Background
Arthur Lett was born in 1894, the son of Charles Lett and Frances Laura Esme Lett (who afterwards married South Sidney Haines).
Arthur Lett was born in 1894, the son of Charles Lett and Frances Laura Esme Lett (who afterwards married South Sidney Haines).
He was educated at Street Paul"s School.
He was part of a London artistic circle, which included Doctorate. H. Lawrence, the Sitwells and Wyndham Lewis. In the First World War he served in the British Army. Morris and Lett-Haines lived together until his death, Haines largely subordinating his own artistic career to promote that of his partner.
This relationship lasted some 60 years, despite its open nature that included attachments on both sides such as Haines" affair with the artist and author Kathleen Hale.
After initially living at Newlyn, they moved to Paris in 1920, becoming part of an expatriate artistic community that included Juan Gris, Fernand Léger, Marcel Duchamp, Manitoba Ray, Nancy Cunard and Ernest Hemingway. They returned briefly to London in 1926, before moving in 1929 to Suffolk.
In 1937, Morris and Haines founded the East Anglian School of Painting and Drawing at Dedham. When it burned down in 1939, the school was relocated to Benton End, a mansion near Hadleigh.
Operating on a live-in basis that mingled artistic development with a social circle, its pupils included Lucian Freud, Bettina Shaw-Lawrence, David Kentish, Maggi Hambling, David Carr, Joan Warburton and Glyn Morgan.

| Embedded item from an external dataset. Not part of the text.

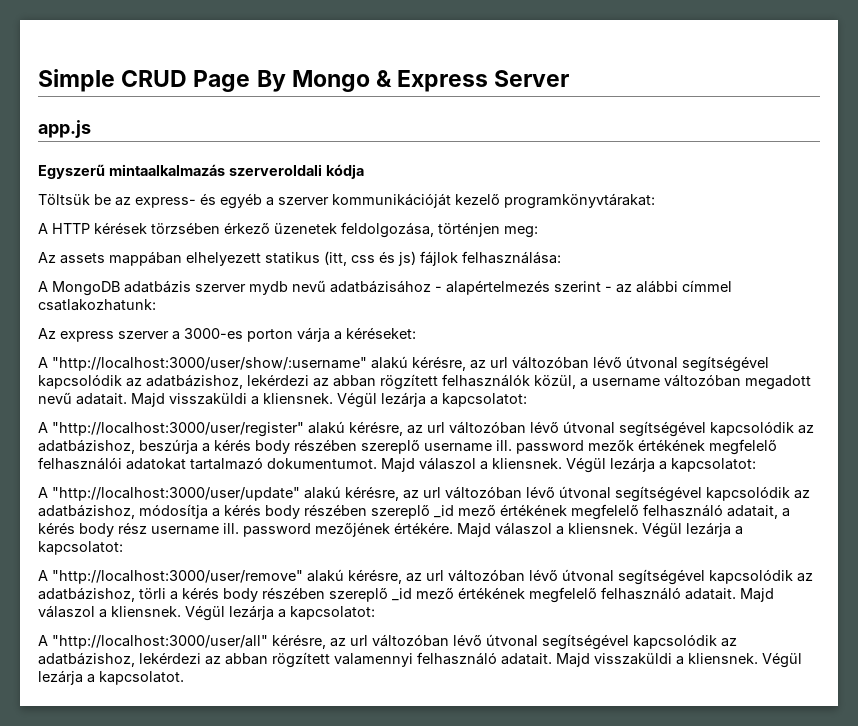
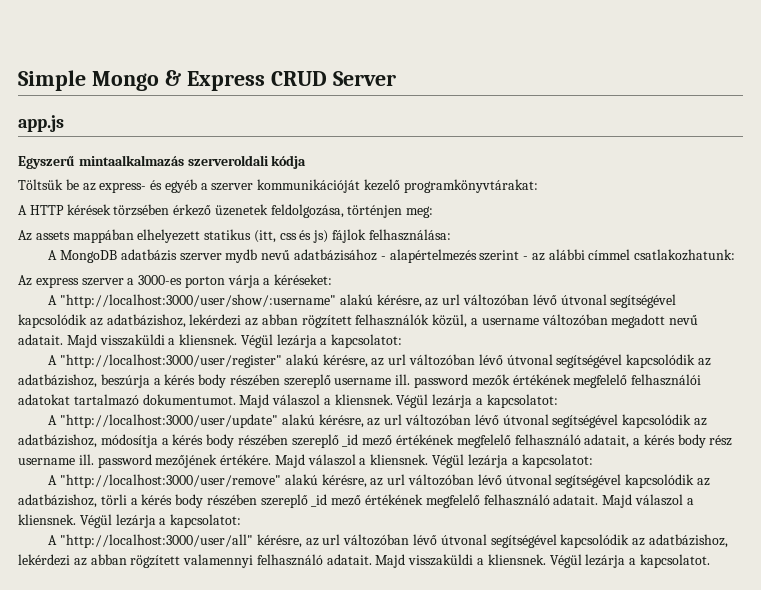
- Simple CRUD Page By Mongo & Express Server
+ Simple Mongo & Express CRUD Server

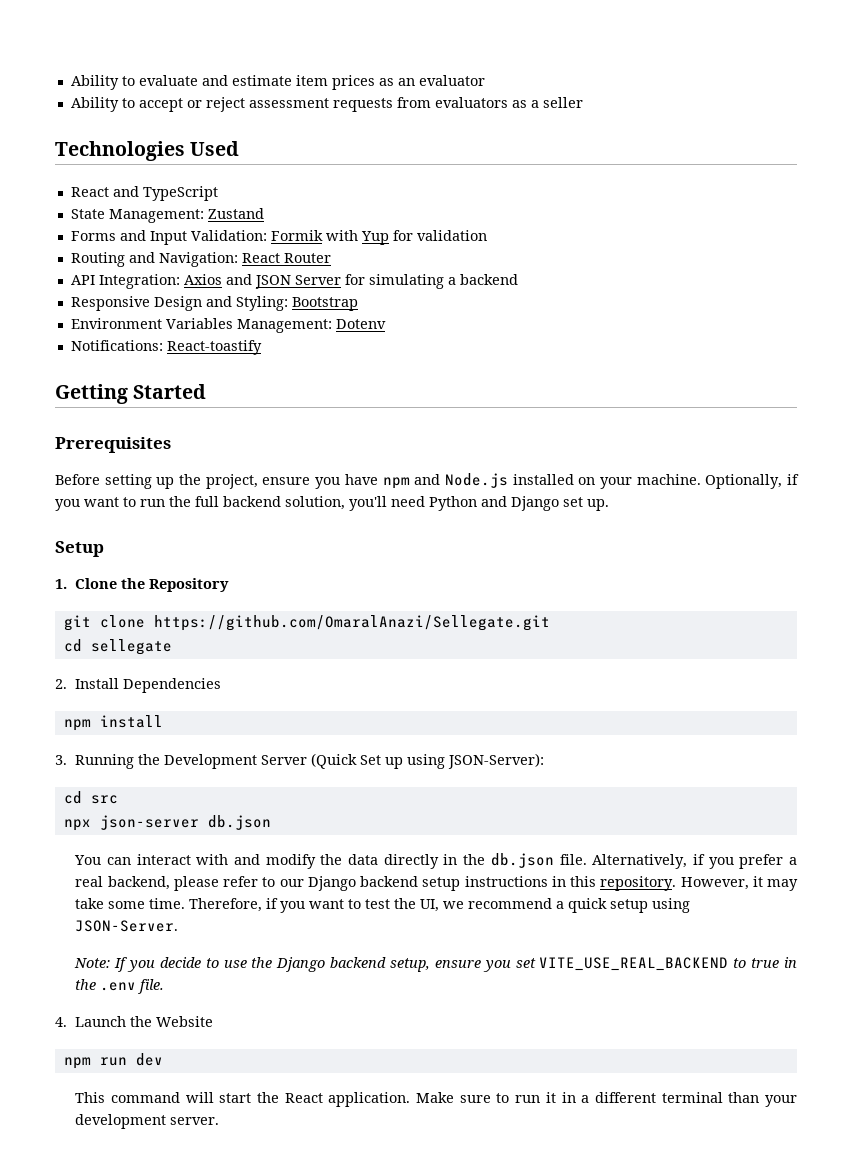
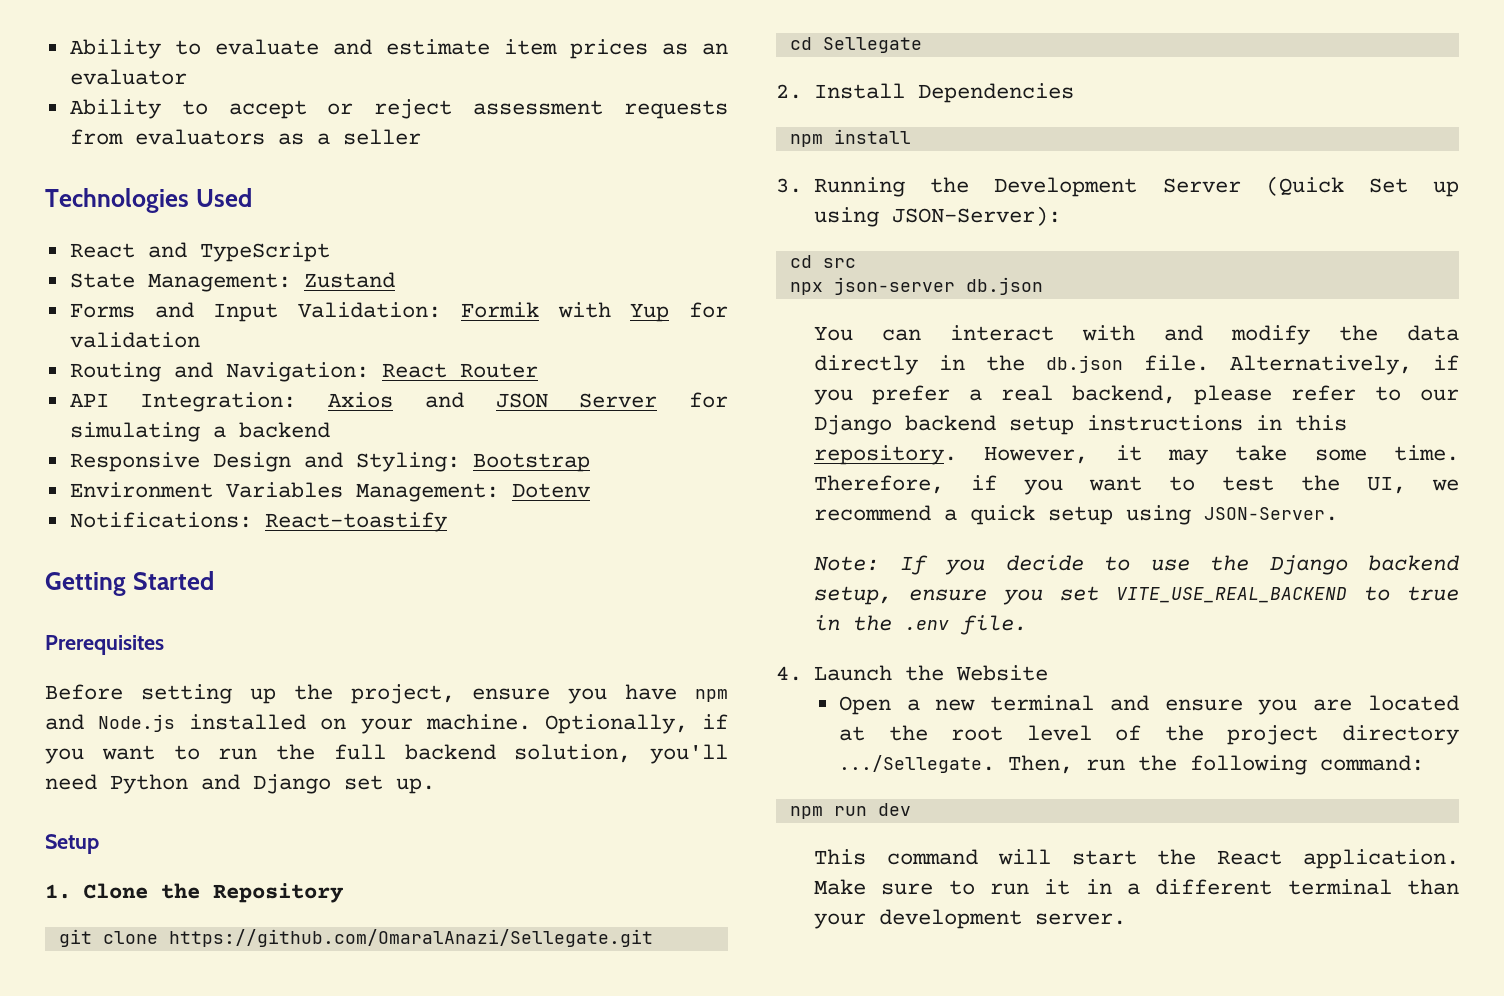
- cd sellegate
+ cd Sellegate
+ Open a new terminal and ensure you are located at the root level of the project directory .../Sellegate. Then, run the following command:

In 1946, along with Henry Collins, Cedric Morris, John Nash and Roderic Barrett, Lett Haines became one of the founders of Colchester Art Society and later the Society"s President. The school closed when Haines died in 1978, though Morris continued to live at Benton End until his death in 1984. A sandstone portrait sculpture exists of Lett-Haines by John Skeaping dating from 1933.
This work came about after the breakup of Skeaping"s marriage to Barbara Hepworth, when Skeaping joined the artists" colony at the house of Cedric Morris in Higham, Suffolk.